## Assigned task
Return each line below exactly as it reads, and omit any image in it.
──────── Input for this task ────────
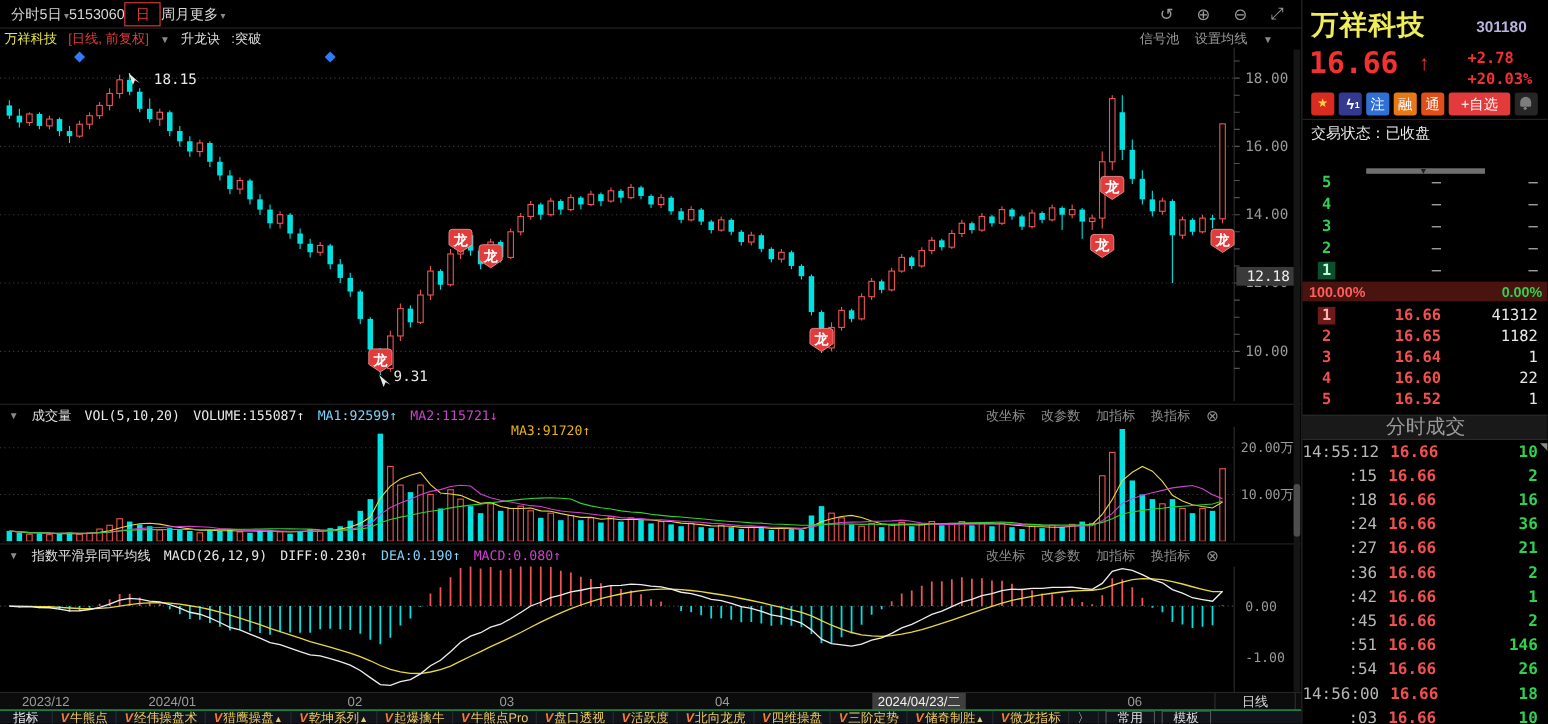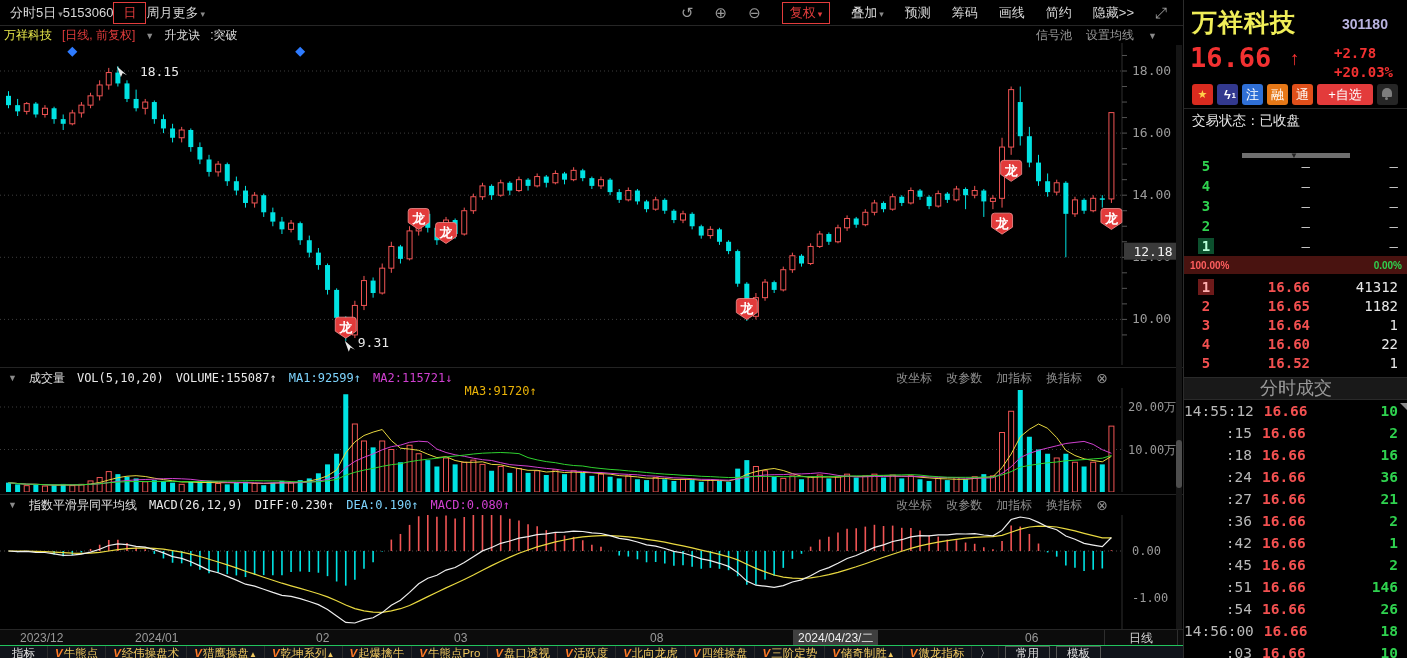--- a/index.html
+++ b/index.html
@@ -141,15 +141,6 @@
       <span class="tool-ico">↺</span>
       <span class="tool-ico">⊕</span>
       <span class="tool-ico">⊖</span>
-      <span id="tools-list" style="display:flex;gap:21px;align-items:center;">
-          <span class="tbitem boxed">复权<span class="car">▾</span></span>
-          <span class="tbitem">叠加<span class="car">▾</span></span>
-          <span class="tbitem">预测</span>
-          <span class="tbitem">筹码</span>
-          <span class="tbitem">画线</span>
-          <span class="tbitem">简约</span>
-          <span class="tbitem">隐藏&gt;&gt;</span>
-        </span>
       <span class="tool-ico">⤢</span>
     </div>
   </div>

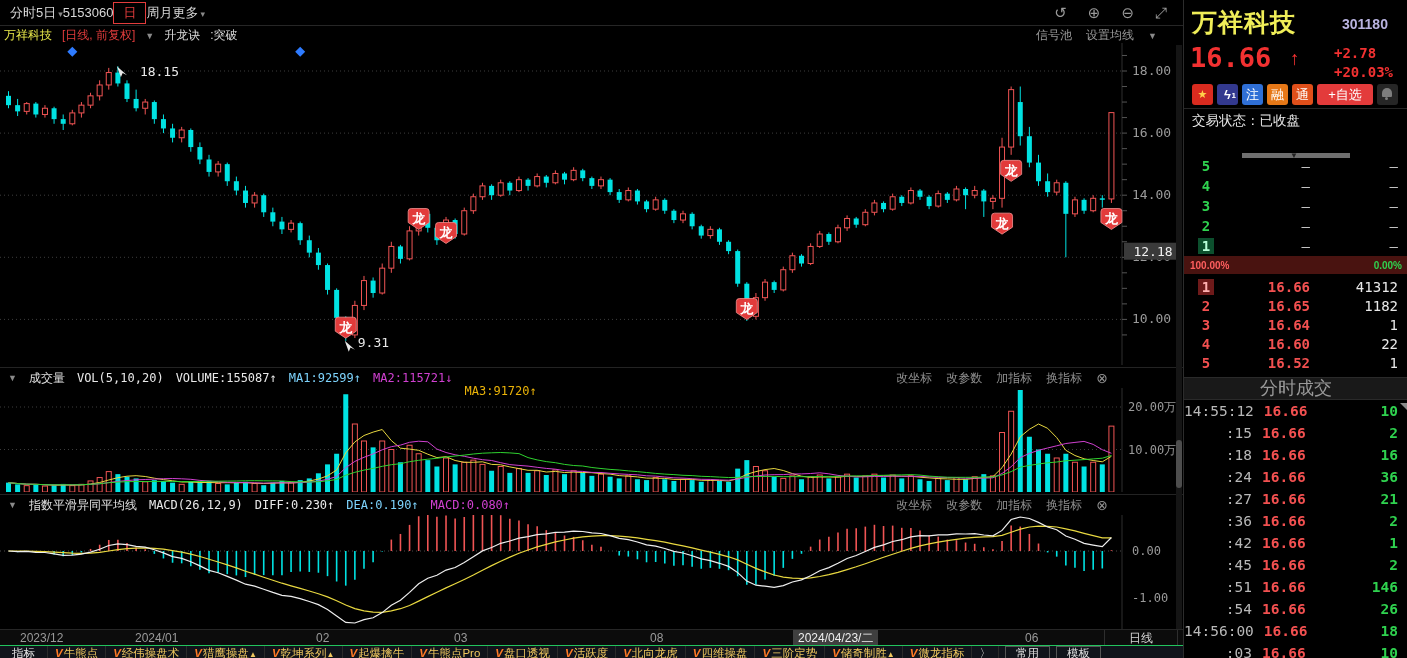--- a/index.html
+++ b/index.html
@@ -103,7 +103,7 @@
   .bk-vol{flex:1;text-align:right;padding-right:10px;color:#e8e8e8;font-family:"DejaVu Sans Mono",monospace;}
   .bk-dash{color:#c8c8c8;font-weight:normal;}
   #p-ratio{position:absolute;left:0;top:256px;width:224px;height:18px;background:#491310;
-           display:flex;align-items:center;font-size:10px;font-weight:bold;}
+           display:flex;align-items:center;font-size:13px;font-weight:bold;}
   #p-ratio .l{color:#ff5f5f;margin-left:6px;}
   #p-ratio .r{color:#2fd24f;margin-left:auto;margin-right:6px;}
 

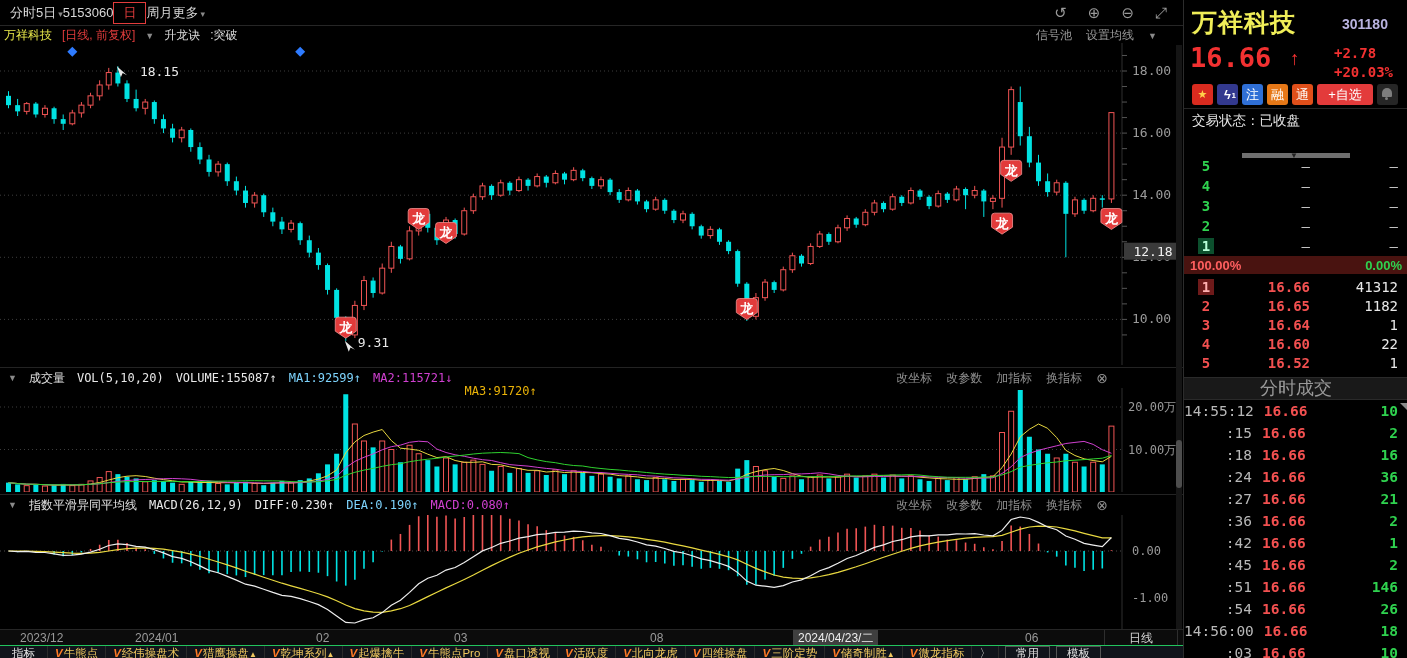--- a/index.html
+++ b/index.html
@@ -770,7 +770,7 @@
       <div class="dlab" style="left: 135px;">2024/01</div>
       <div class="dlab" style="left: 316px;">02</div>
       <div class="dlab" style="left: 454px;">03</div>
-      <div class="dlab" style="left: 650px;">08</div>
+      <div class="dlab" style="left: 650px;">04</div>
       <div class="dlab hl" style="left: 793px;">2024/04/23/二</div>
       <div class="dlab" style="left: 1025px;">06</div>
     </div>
────────
## Task output
--- a/index.html
+++ b/index.html
@@ -141,15 +141,6 @@
       <span class="tool-ico">↺</span>
       <span class="tool-ico">⊕</span>
       <span class="tool-ico">⊖</span>
-      <span id="tools-list" style="display:flex;gap:21px;align-items:center;">
-          <span class="tbitem boxed">复权<span class="car">▾</span></span>
-          <span class="tbitem">叠加<span class="car">▾</span></span>
-          <span class="tbitem">预测</span>
-          <span class="tbitem">筹码</span>
-          <span class="tbitem">画线</span>
-          <span class="tbitem">简约</span>
-          <span class="tbitem">隐藏&gt;&gt;</span>
-        </span>
       <span class="tool-ico">⤢</span>
     </div>
   </div>

--- a/index.html
+++ b/index.html
@@ -103,7 +103,7 @@
   .bk-vol{flex:1;text-align:right;padding-right:10px;color:#e8e8e8;font-family:"DejaVu Sans Mono",monospace;}
   .bk-dash{color:#c8c8c8;font-weight:normal;}
   #p-ratio{position:absolute;left:0;top:256px;width:224px;height:18px;background:#491310;
-           display:flex;align-items:center;font-size:10px;font-weight:bold;}
+           display:flex;align-items:center;font-size:13px;font-weight:bold;}
   #p-ratio .l{color:#ff5f5f;margin-left:6px;}
   #p-ratio .r{color:#2fd24f;margin-left:auto;margin-right:6px;}
 

--- a/index.html
+++ b/index.html
@@ -770,7 +770,7 @@
       <div class="dlab" style="left: 135px;">2024/01</div>
       <div class="dlab" style="left: 316px;">02</div>
       <div class="dlab" style="left: 454px;">03</div>
-      <div class="dlab" style="left: 650px;">08</div>
+      <div class="dlab" style="left: 650px;">04</div>
       <div class="dlab hl" style="left: 793px;">2024/04/23/二</div>
       <div class="dlab" style="left: 1025px;">06</div>
     </div>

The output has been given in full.